Сама по себе эта процедура вполне законна – но исследователи такого типа часто высказывали странные суждения из-за того, что не знали или забывали о природе сказки в целом. Таким ученым многократное использование одного и того же мотива (например, мотива вынимаемого сердца) кажется особенно важным. Настолько важным, что иные фольклористы готовы сойти с привычной тропы исследований или как бы вскользь выразить свою новую точку зрения, используя некую псевдонаучную "скоропись", которая особенно вредна, если впоследствии проникает из их трудов в настоящие книги.

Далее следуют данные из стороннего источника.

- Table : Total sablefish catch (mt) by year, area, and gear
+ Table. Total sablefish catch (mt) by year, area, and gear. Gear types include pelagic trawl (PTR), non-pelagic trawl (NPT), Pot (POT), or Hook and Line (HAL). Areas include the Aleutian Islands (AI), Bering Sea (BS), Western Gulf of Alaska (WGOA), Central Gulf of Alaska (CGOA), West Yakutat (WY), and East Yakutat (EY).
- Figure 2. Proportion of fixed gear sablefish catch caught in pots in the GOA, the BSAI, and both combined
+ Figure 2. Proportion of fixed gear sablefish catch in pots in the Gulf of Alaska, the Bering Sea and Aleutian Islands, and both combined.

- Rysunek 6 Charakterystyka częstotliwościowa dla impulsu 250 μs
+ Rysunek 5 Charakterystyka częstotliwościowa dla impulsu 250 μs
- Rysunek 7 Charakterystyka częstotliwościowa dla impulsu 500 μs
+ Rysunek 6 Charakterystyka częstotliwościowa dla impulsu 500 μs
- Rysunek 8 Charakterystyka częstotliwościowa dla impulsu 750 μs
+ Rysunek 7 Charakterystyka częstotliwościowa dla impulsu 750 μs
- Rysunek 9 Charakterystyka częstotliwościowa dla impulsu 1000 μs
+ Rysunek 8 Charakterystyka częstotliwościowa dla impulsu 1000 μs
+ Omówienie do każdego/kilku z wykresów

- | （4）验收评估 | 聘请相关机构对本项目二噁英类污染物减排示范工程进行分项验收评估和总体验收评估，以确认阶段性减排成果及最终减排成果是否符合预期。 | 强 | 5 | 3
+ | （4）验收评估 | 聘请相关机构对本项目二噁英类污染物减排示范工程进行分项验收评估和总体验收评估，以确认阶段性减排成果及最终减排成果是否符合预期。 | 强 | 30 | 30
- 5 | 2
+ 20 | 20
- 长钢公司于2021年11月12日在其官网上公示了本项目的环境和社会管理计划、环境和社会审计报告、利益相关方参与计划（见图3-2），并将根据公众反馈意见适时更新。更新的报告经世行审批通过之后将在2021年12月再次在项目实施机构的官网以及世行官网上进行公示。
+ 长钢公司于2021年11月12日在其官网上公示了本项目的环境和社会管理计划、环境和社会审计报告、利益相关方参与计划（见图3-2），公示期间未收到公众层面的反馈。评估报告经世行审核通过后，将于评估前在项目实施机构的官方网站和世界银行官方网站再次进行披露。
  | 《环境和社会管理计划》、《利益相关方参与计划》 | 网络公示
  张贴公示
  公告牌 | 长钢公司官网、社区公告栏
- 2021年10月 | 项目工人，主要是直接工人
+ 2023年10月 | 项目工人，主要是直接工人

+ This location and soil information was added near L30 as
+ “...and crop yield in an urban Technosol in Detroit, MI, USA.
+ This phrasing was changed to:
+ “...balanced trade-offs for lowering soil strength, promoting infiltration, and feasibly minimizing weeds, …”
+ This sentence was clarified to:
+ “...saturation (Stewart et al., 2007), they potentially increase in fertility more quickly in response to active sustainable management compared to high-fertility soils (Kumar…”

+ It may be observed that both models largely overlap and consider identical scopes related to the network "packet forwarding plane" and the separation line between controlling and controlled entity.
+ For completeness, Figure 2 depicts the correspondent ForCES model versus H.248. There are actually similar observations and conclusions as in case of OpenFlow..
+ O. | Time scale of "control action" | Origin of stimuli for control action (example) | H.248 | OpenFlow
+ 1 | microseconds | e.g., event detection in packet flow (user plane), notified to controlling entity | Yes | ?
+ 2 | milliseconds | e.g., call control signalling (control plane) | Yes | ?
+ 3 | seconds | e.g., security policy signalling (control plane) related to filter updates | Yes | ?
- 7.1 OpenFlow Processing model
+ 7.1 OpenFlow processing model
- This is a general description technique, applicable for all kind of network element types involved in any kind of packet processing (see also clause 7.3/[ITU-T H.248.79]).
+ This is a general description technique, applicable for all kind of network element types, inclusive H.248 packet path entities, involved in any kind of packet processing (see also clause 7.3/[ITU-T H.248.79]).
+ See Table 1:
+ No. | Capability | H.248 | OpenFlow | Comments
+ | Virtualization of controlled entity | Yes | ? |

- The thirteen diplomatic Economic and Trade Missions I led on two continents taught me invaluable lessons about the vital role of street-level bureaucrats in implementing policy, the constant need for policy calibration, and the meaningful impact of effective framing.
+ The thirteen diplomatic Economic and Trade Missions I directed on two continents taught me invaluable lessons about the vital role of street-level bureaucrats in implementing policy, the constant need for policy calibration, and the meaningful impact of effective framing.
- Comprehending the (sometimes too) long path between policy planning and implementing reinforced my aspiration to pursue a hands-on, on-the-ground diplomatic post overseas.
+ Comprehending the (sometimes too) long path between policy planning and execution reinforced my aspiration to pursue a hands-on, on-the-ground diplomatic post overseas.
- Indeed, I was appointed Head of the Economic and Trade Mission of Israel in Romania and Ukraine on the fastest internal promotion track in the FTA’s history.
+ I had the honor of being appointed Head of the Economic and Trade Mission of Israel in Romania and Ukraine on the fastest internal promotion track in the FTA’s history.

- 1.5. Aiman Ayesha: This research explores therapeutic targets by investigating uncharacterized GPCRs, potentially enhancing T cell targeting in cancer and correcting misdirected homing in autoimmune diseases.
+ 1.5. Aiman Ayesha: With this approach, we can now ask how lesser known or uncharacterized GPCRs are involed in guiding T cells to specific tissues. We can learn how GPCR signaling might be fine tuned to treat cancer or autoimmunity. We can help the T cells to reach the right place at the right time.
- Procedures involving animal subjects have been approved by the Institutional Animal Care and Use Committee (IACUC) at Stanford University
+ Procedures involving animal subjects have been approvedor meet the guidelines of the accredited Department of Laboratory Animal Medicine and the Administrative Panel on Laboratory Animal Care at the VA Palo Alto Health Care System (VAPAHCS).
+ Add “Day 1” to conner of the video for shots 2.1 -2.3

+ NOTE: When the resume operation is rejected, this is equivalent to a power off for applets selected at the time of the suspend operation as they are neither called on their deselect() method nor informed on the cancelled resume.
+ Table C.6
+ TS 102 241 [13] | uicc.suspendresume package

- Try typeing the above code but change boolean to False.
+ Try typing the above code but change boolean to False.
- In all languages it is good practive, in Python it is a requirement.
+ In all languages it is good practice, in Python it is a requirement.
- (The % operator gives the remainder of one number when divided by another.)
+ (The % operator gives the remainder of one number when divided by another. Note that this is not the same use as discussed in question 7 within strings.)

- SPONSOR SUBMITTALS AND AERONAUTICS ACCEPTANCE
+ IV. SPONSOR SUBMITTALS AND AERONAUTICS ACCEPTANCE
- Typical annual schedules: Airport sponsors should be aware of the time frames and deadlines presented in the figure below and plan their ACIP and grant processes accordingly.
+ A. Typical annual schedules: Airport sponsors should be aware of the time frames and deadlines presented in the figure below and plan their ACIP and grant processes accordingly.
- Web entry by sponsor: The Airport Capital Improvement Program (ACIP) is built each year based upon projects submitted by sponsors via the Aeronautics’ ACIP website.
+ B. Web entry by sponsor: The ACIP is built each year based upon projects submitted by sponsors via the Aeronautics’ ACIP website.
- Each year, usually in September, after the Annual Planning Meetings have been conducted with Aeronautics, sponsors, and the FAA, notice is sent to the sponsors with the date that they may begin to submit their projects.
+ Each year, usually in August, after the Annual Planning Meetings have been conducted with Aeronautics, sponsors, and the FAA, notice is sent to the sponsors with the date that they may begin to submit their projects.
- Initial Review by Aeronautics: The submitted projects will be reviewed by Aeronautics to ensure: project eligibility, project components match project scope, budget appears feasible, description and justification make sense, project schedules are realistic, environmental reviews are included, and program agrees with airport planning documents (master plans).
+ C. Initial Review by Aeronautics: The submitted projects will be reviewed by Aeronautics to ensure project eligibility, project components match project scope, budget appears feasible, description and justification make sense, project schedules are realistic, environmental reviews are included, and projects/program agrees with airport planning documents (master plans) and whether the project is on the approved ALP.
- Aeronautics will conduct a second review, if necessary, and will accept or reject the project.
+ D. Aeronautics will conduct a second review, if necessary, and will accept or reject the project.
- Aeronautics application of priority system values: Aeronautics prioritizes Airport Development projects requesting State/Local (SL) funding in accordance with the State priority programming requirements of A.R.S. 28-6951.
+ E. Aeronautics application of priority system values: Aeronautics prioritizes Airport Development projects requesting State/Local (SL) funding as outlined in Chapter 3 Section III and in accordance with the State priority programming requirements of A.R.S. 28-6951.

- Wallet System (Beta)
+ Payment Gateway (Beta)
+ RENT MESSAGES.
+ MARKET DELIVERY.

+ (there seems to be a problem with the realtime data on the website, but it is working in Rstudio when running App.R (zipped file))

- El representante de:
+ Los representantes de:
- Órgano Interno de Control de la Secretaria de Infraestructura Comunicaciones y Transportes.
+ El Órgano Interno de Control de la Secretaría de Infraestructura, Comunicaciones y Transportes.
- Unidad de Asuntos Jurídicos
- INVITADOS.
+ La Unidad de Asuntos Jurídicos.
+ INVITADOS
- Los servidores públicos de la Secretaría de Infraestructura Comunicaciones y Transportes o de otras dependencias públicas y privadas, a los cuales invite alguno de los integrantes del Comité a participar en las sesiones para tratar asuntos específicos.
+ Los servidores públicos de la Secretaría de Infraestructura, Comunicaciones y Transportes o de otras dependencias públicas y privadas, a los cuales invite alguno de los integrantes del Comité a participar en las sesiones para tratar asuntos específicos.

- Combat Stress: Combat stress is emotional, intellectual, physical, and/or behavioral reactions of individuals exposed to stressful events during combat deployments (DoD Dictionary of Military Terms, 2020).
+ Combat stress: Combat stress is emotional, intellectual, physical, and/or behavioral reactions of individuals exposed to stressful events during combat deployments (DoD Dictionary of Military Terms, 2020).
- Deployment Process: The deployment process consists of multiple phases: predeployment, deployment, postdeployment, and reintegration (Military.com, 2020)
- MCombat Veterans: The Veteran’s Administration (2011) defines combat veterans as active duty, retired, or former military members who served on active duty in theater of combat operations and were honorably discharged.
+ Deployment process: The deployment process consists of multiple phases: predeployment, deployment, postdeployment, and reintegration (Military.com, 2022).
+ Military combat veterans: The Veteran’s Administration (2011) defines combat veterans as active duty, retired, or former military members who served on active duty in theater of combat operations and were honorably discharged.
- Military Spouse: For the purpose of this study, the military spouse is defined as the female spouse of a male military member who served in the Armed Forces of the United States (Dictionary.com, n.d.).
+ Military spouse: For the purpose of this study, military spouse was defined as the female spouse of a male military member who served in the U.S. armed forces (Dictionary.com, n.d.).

Среди таких ученых принято считать, что любые две сказки, использующие один и тот же фольклорный мотив или сходные комбинации мотивов – это "одна и та же сказка". Они пишут, что "Боевульф" – "это лишь одна версия "Земляного человечка" братьев Гримм", что "Норвежский черный бык" – это тот же "Аленький цветочек" или "известная история Амура и Психеи", что норвежская "Госпожа-служанка" или гэльская "Битва птиц" и множество ее версий и вариантов – "то же самое, что и греческая легенда о Ясоне и Медее".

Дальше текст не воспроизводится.